Required work:
The response should consist of the records that follow, repeated exactly.

Provided material:
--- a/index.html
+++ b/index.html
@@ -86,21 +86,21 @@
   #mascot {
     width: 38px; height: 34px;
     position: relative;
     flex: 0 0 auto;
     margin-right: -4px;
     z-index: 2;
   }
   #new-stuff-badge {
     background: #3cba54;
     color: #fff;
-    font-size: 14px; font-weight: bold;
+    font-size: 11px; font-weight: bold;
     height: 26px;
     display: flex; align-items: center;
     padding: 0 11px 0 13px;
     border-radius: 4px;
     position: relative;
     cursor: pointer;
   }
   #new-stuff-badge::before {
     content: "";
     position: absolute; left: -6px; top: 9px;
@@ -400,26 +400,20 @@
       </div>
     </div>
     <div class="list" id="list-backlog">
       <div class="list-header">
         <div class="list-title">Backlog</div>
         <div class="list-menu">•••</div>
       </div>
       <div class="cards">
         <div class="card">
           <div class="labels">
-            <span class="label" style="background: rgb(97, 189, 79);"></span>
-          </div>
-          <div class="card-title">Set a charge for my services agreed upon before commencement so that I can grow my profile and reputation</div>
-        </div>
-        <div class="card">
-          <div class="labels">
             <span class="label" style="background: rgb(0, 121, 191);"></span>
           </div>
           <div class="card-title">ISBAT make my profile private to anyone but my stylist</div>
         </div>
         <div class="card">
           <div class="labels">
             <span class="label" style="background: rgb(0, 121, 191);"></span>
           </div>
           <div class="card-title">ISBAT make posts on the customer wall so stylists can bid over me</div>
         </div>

Task output:
--- a/index.html
+++ b/index.html
@@ -86,21 +86,21 @@
   #mascot {
     width: 38px; height: 34px;
     position: relative;
     flex: 0 0 auto;
     margin-right: -4px;
     z-index: 2;
   }
   #new-stuff-badge {
     background: #3cba54;
     color: #fff;
-    font-size: 14px; font-weight: bold;
+    font-size: 11px; font-weight: bold;
     height: 26px;
     display: flex; align-items: center;
     padding: 0 11px 0 13px;
     border-radius: 4px;
     position: relative;
     cursor: pointer;
   }
   #new-stuff-badge::before {
     content: "";
     position: absolute; left: -6px; top: 9px;
@@ -400,26 +400,20 @@
       </div>
     </div>
     <div class="list" id="list-backlog">
       <div class="list-header">
         <div class="list-title">Backlog</div>
         <div class="list-menu">•••</div>
       </div>
       <div class="cards">
         <div class="card">
           <div class="labels">
-            <span class="label" style="background: rgb(97, 189, 79);"></span>
-          </div>
-          <div class="card-title">Set a charge for my services agreed upon before commencement so that I can grow my profile and reputation</div>
-        </div>
-        <div class="card">
-          <div class="labels">
             <span class="label" style="background: rgb(0, 121, 191);"></span>
           </div>
           <div class="card-title">ISBAT make my profile private to anyone but my stylist</div>
         </div>
         <div class="card">
           <div class="labels">
             <span class="label" style="background: rgb(0, 121, 191);"></span>
           </div>
           <div class="card-title">ISBAT make posts on the customer wall so stylists can bid over me</div>
         </div>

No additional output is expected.